_TASK DESCRIPTION_.
Find the line with "- The file image_comparison.py" in the entries below. Repeat it, every following line, and the line with "The code written", exactly and with nothing added.

_GIVEN INFORMATION_.
--------
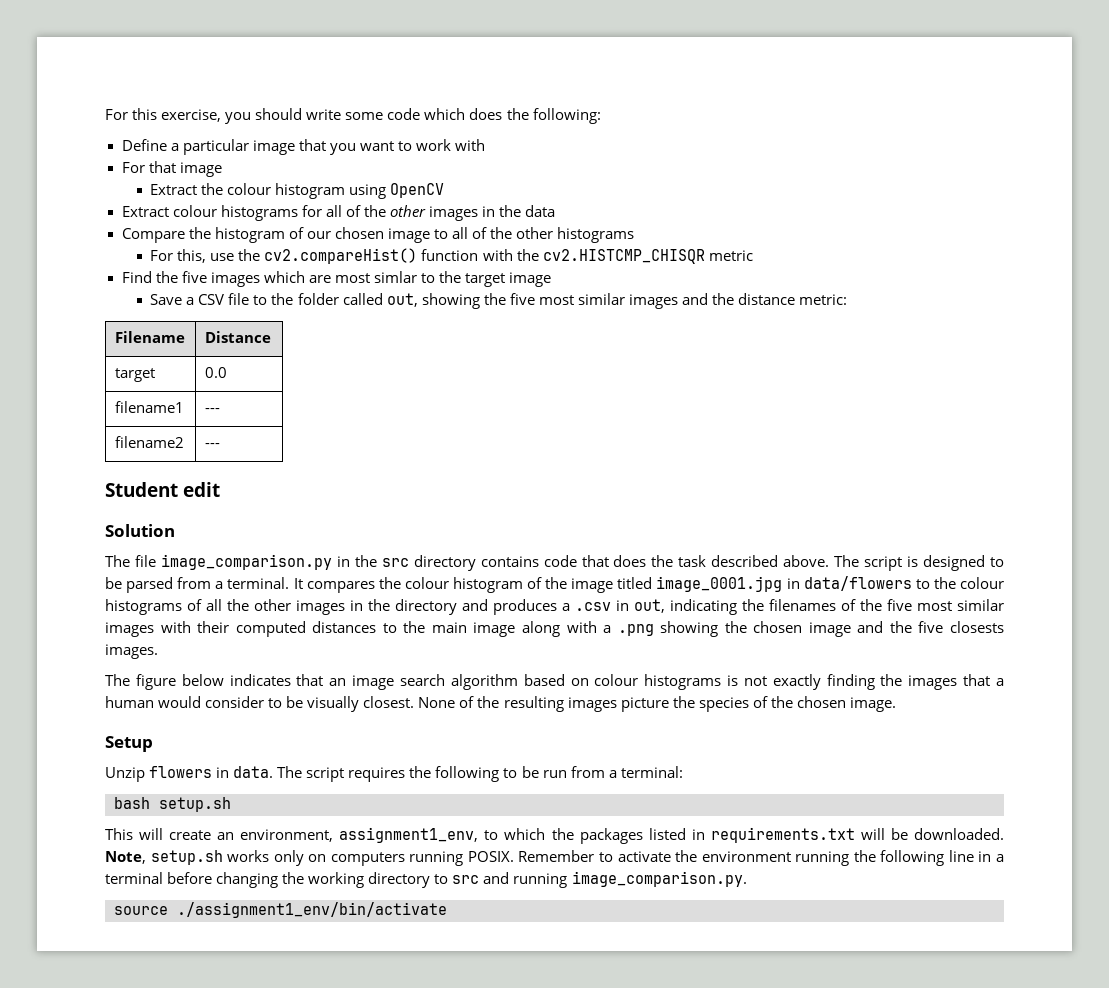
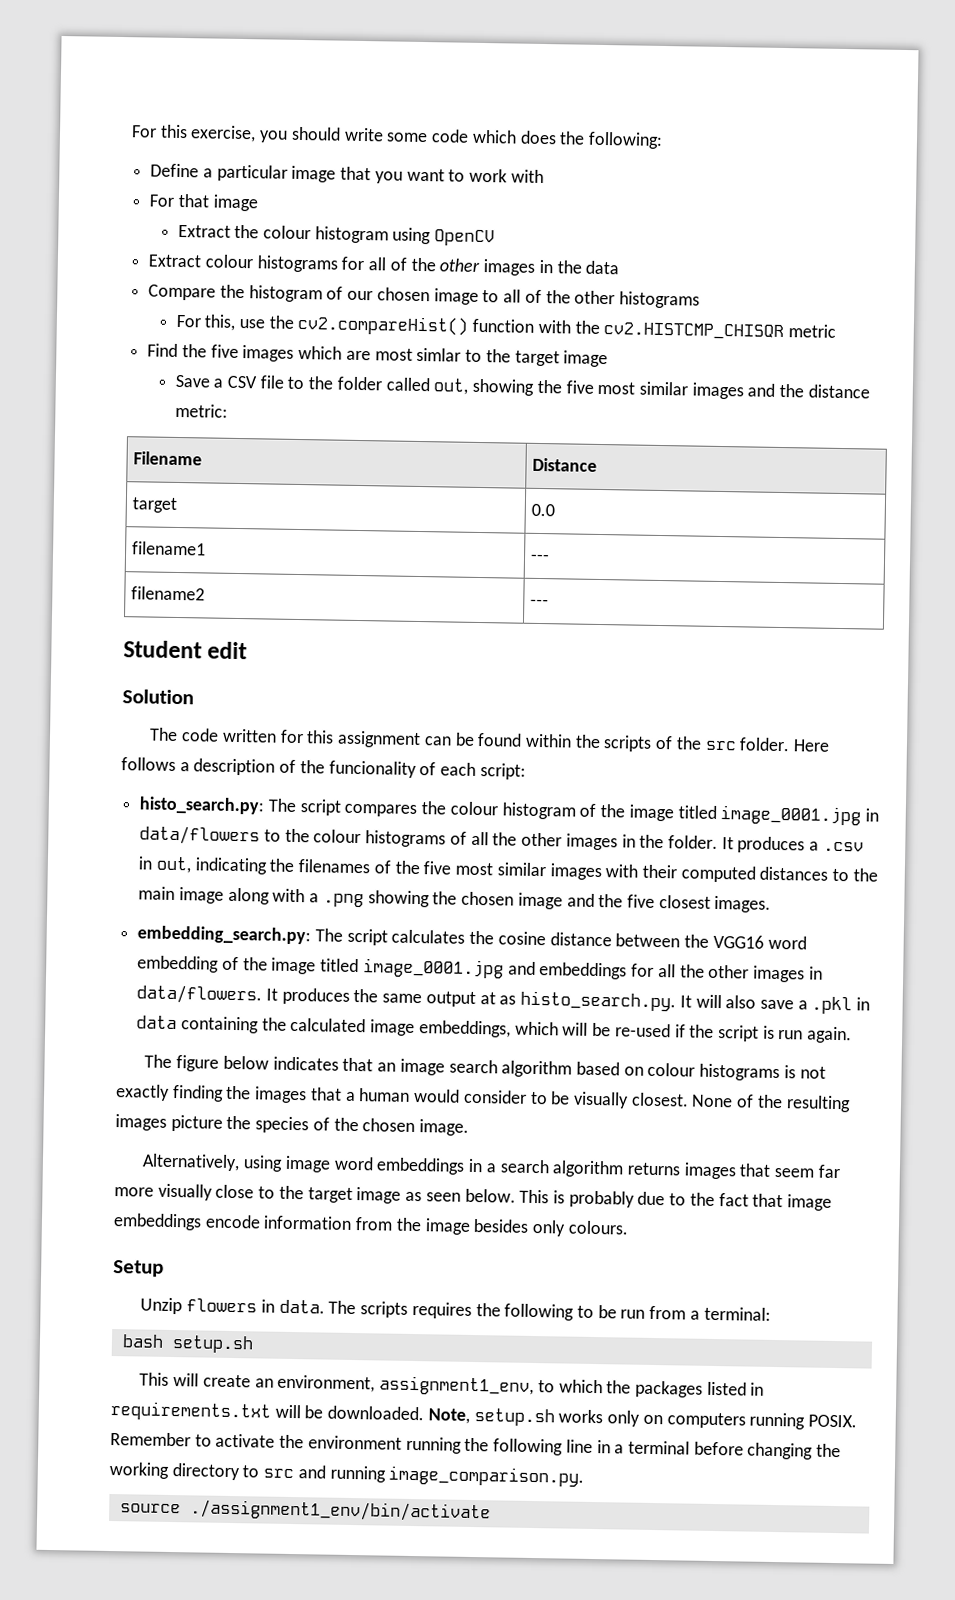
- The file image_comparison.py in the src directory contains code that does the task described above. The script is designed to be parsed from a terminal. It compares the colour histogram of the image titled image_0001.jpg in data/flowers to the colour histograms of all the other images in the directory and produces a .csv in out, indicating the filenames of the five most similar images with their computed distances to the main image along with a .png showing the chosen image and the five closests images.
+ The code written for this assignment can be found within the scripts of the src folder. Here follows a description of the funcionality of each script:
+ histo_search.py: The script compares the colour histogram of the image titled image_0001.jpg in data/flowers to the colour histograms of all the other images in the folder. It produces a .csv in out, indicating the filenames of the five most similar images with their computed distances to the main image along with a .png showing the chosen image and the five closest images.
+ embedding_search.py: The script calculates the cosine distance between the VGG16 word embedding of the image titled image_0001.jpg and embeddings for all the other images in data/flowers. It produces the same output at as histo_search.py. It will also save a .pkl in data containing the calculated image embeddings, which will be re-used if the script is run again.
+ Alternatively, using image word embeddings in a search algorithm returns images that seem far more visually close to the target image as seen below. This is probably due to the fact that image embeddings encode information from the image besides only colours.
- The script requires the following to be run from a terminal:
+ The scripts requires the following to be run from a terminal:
--------
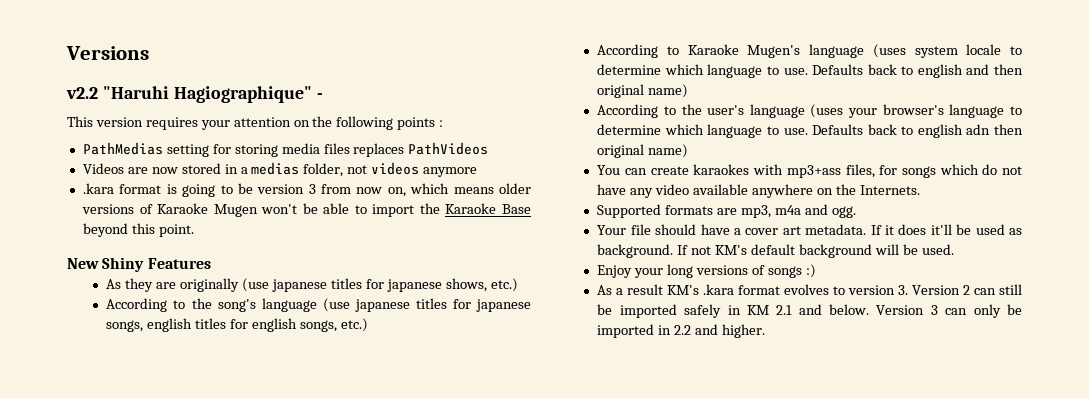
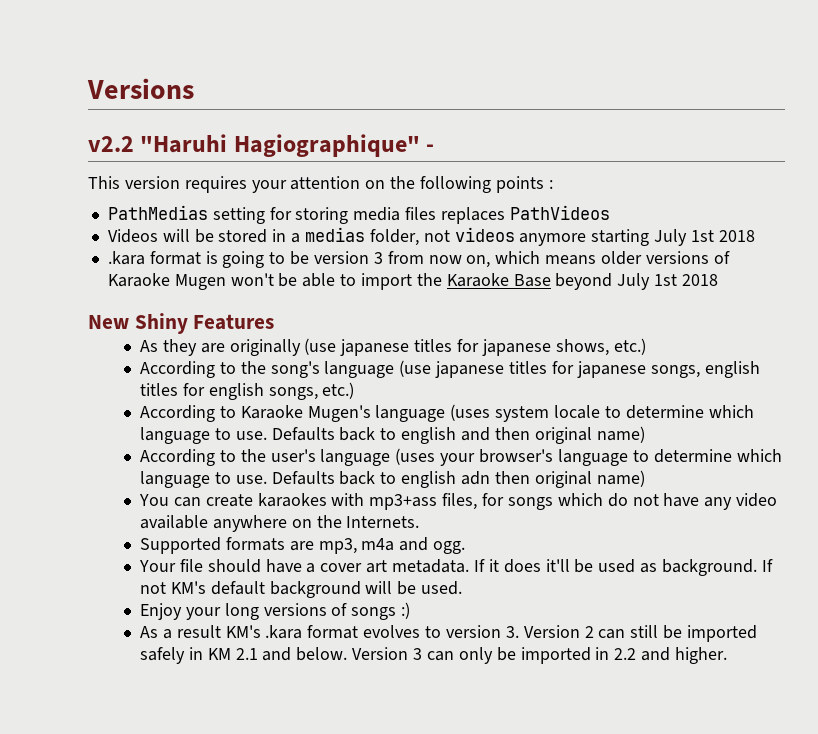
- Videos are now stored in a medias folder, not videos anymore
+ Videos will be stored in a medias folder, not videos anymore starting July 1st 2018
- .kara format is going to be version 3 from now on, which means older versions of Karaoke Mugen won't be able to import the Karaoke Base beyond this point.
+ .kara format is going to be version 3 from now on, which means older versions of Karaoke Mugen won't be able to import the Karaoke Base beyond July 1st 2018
--------
_SOLUTION FOR THIS TASK_.
- The file image_comparison.py in the src directory contains code that does the task described above. The script is designed to be parsed from a terminal. It compares the colour histogram of the image titled image_0001.jpg in data/flowers to the colour histograms of all the other images in the directory and produces a .csv in out, indicating the filenames of the five most similar images with their computed distances to the main image along with a .png showing the chosen image and the five closests images.
+ The code written for this assignment can be found within the scripts of the src folder. Here follows a description of the funcionality of each script:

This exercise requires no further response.